Daher: gibt es einen CPU-Kühler mit max. 140mm Höhe, der Performance und Lautstärke in einem guten Kompromiss vereint?

Ich habe mir bereits den Arctic Cooling Freezer Xtreme Rev.2 angeschaut, weiß aber noch nicht so richtig, was ich von dem halten soll.

mfg
Frank


----------



## Apokalypsos (16. April 2010)

*AW: CPU-Kühler mit <= 140mm Höhe gesucht*

Ganz klare Empfehlung: Scythe Grand Kama Cross, der mit Abstand beste TopBlower auf dem Markt. Ich hab das gute Stück in meinem Chakra mit Seitenlüfter verbaut, kühlt meinen kleinen Hitzkopf bei niedrigster Drehzahl unhörbar auf 53 Grad unter Prime.


----------



## Ahab (16. April 2010)

*AW: CPU-Kühler mit <= 140mm Höhe gesucht*

Absolut! Der beste Top Blow Kühler auf dem Markt und das zu einem super Preis!  Und ist laut Datenblatt genau 13,7cm hoch.


----------



## feldspat (16. April 2010)

*AW: CPU-Kühler mit <= 140mm Höhe gesucht*

Corsair H50?


----------



## Blu.b (16. April 2010)

*AW: CPU-Kühler mit <= 140mm Höhe gesucht*

Interessanter Weise soll das Gehäuse auch ein Problem mit dem Corsair H50 haben. 

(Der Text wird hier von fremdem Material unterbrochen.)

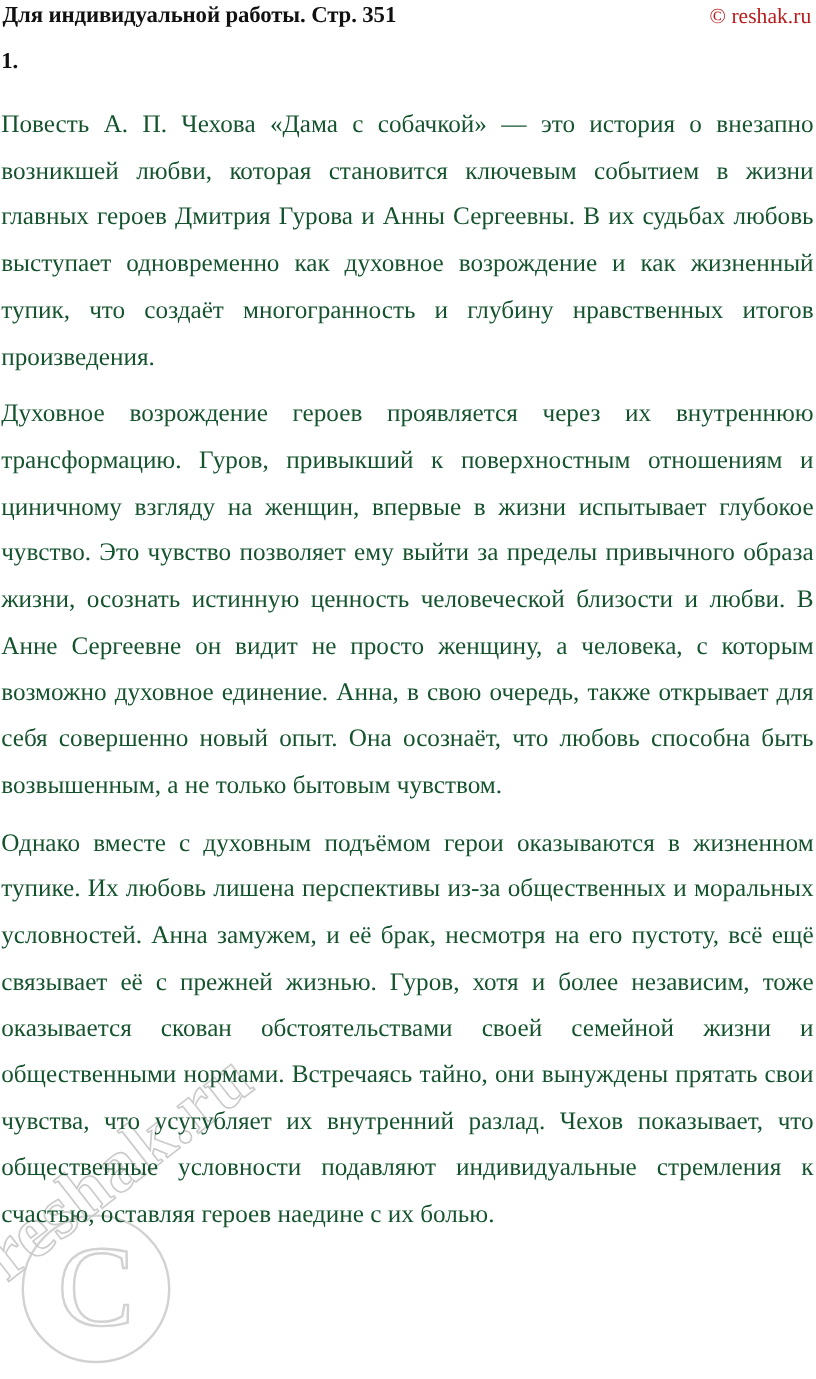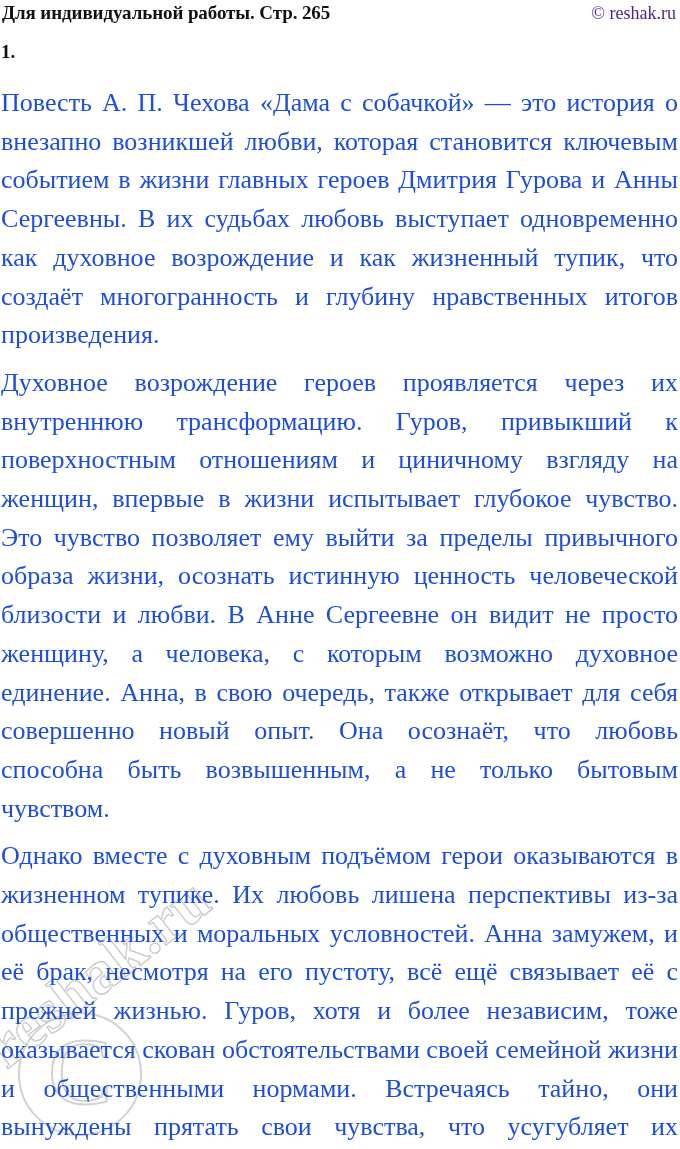"Для индивидуальной работы. Стр. 265" div.header-title { text: 265 -> 351 }
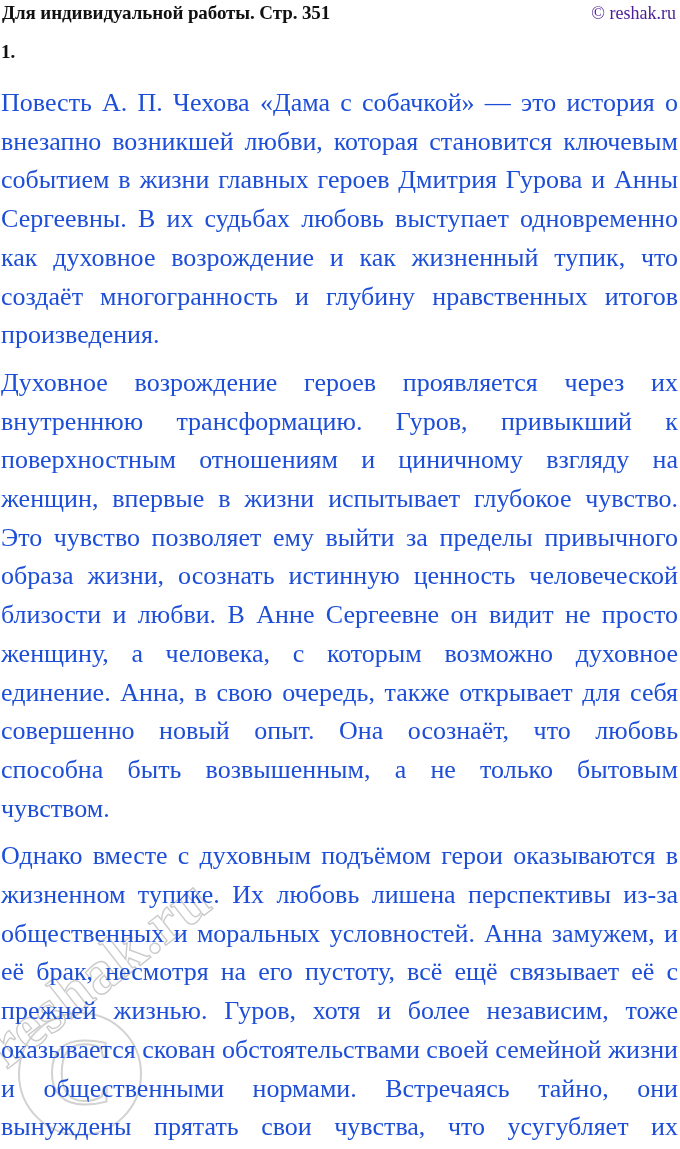"© reshak.ru" .header-copyright { color: #4c1d95 -> #b91c1c }
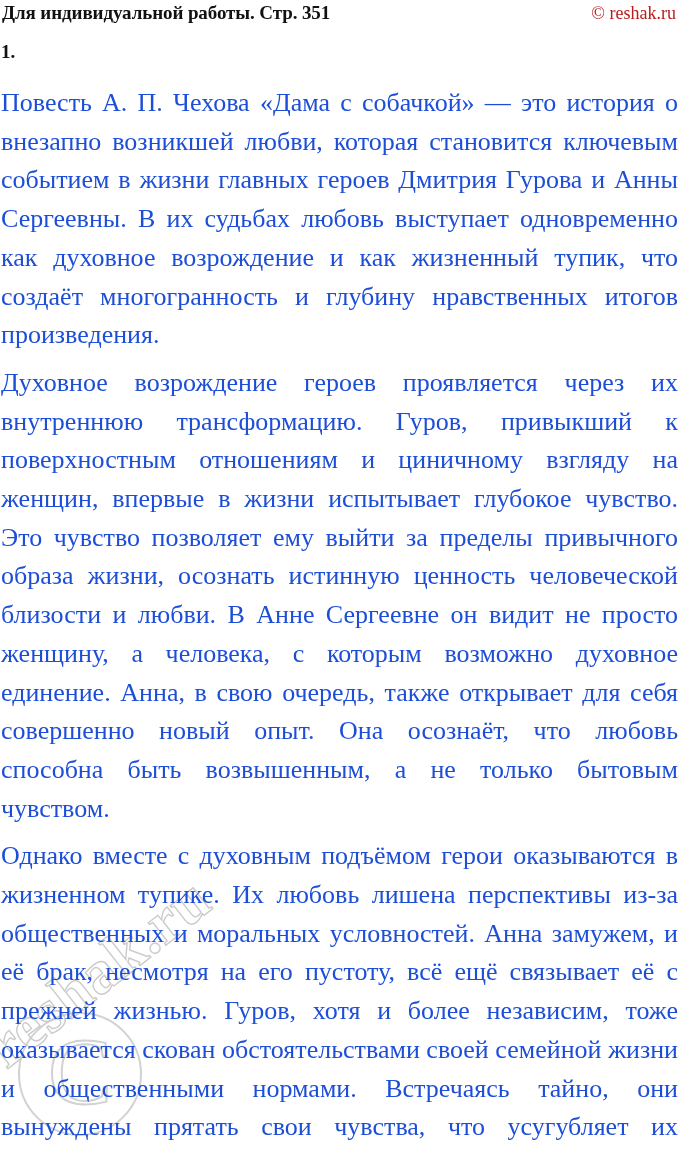"Повесть А. П. Чехова «Дама" .para { color: #1d4ed8 -> #14532d; font-size: 26px -> 21px }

Das Scythe Grand Kama Cross scheint ins Gehäuse zu passen, was glaube ich zurzeit der einzige Grund ist, der mich vom Ausbau den Seitenlüfters abhält.
An sich ein nettes Gehäuse, aber mit einem 200mm großen Makel.


----------



## ProAnMac (18. April 2010)

*AW: CPU-Kühler mit <= 140mm Höhe gesucht*

Die H50 müsste passt, die Schläuche sind ja biegbar, also sollte es klappen. Du musst nur dafür sorgen, dass die Schläuche nicht in den Lüfter kommen.
Da ich die selbst habe, kann ich die nur empfehlen.


----------



## Domowoi (18. April 2010)

*AW: CPU-Kühler mit <= 140mm Höhe gesucht*

Ich hatte den Scythe Kama Cross und bin ebenfalls begeistert. Absolut leise und super Leistung. Das einzie Problem ist die Befestigung, weil die Pushpins (besonders der Letzte) recht streng gehen und man so unter dem Kühler vorbei dücken muss.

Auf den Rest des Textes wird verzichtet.